Produktion
Euro-Zone: Erzeugerpreise fallen in Rekordtempo

In der Eurozone hat sich der Rückgang der Erzeugerpeise im März beschleunigt. Dank gesunkener Energiekosten gingen die Preise im Vergleich zum Vorjahr um 3,1 Prozent und damit so stark wie noch nie seit Beginn der Aufzeichnungen im Jahr 1996 zurück.
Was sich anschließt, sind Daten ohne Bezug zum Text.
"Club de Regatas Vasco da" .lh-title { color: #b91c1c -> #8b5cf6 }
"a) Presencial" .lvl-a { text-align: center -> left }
HB BRÜSSEL. Wie das Europäische Statistikamt Eurostat am Dienstag in Brüssel weiter mitteilte, fiel das Preisniveau zum Vormonat um 0,7 Prozent. Der scharfe Preisverfall im Vergleich zum Vorjahr sei vor allem durch die Verbilligung der Energiekosten um 7,3 Prozent bedingt, erklärten die Statistiker. Experten hatten mit einem etwas schwächeren Rückgang gerechnet.

Zum Vormonat seien die Erzeugerpreise um 0,7 Prozent zurückgegangen, teilte die europäische Statistikbehörde Eurostat am Dienstag in Luxemburg mit. Ökonomen hatten mit einem Rückgang um 0,5 Prozent gerechnet. Im Februar waren die Preise noch um revidiert 0,4 Prozent gesunken. Zunächst war ein Minus von 0,5 Prozent angegeben worden.
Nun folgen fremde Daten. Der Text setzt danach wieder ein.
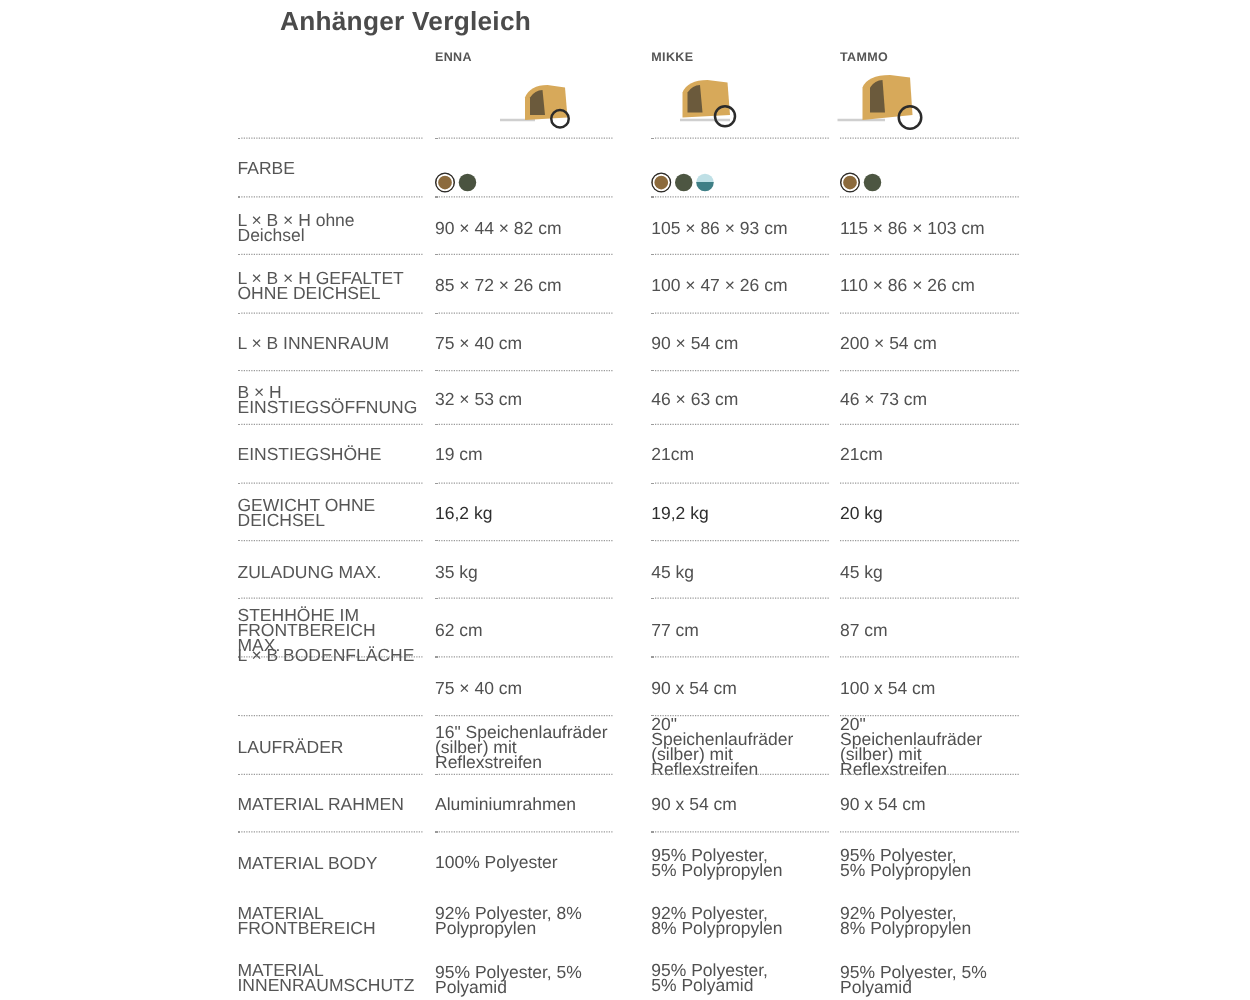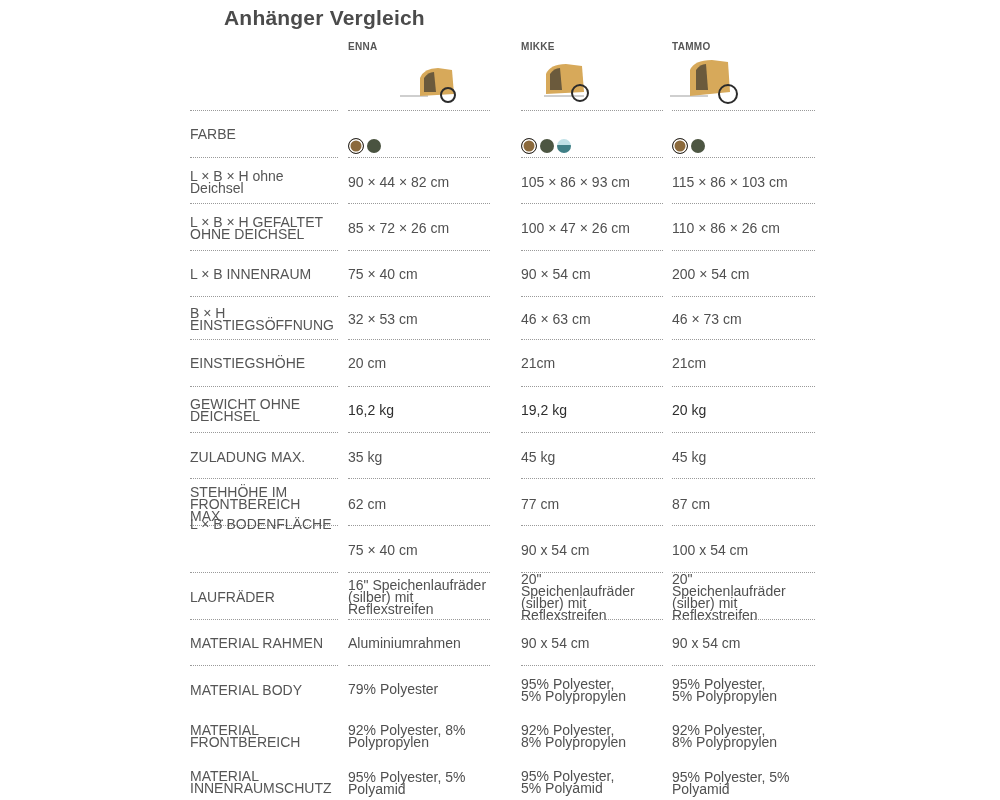"20 cm" div.cell { text: 20 -> 19 }
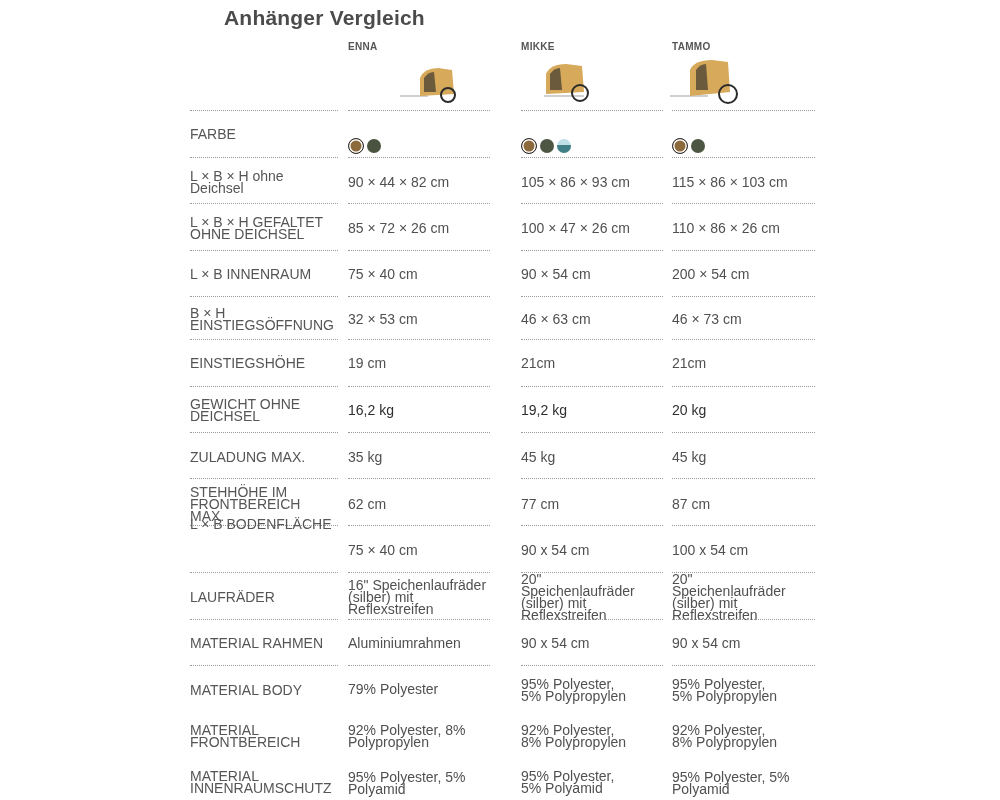"79% Polyester" div.cell { text: 79% -> 100% }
"Das massive Schrumpfen des Industriesektors der Euro-Zone in den vergangenen Monaten hat dazu geführt, dass die Marktmacht der Hersteller stark gelitten hat", sagte Ökonom Howard Archer von IHS Global Insight. Die Euro-Zone steckt in der tiefsten Wirtschaftskrise seit dem Zweiten Weltkrieg, zugleich sind die Inflationsrisiken gering. Dies eröffnet der Europäischen Zentralbank (EZB) für ihre Zinssitzung am Donnerstag Spielraum für eine geldpolitische Lockerung. Experten rechnen mit einer Senkung des Leitzinses um einen Viertelprozentpunkt auf ein Prozent.